_Assignment_: Below are the records; tally the lines in them that include the word "none" and reply with the number alone.
(Data supplied)
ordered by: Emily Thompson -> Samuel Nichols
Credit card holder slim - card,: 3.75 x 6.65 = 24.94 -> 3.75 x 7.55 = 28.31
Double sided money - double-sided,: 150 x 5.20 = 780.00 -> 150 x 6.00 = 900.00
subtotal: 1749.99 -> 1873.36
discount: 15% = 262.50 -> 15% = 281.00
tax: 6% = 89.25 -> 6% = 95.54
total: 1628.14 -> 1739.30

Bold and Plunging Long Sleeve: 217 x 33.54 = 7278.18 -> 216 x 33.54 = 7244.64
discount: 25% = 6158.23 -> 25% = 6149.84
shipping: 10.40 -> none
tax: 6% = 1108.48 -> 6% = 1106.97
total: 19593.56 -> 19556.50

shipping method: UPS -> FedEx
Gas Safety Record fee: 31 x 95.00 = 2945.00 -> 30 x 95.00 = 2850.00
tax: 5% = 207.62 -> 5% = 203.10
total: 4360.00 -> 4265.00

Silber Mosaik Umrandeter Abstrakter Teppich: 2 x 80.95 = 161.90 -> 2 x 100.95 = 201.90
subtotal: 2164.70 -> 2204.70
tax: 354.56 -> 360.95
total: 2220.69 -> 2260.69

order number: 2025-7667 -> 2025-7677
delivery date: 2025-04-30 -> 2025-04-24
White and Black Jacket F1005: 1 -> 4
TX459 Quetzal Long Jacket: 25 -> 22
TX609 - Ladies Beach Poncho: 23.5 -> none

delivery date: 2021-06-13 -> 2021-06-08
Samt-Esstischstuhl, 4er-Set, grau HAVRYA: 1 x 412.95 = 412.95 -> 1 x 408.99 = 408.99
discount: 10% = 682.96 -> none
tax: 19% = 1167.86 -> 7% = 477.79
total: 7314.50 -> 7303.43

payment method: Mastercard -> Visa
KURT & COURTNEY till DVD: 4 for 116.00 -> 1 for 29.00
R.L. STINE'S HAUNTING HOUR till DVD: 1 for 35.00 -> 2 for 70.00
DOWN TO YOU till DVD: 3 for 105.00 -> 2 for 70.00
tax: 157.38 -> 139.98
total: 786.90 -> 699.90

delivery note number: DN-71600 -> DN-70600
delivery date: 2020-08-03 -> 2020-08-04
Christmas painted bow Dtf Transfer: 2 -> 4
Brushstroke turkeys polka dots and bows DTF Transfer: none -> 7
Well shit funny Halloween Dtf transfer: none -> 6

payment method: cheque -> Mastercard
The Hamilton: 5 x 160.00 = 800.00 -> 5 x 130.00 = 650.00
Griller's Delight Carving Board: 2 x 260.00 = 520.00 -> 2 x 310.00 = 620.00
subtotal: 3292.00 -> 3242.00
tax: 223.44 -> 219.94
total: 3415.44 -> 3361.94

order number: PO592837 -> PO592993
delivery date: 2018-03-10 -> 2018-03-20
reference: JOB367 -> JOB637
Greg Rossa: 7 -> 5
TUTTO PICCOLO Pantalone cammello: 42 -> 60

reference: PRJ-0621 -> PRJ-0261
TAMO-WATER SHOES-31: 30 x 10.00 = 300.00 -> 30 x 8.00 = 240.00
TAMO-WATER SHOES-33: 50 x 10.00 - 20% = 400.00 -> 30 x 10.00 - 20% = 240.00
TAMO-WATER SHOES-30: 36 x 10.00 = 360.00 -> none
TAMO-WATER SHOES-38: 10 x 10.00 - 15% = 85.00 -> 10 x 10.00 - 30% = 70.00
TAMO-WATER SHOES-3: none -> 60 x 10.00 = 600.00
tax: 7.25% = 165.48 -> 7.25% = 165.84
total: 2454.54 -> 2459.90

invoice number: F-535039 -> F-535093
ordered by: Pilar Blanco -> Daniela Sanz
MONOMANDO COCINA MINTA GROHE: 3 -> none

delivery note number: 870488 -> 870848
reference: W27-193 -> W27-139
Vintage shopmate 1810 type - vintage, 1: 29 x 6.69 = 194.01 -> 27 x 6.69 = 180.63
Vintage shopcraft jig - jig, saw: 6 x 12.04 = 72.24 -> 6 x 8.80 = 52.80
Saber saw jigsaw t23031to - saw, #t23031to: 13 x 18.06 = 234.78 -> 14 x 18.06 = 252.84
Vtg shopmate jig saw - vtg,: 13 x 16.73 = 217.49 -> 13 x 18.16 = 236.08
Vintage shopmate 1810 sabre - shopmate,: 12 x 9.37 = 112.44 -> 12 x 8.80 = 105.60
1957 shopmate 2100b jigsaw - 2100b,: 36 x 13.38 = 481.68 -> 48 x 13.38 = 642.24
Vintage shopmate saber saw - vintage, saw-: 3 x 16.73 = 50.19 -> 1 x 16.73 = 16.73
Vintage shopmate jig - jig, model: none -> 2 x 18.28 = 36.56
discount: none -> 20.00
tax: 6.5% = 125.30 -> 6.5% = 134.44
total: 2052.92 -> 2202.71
(End Data supplied)
_Output for this task_: 10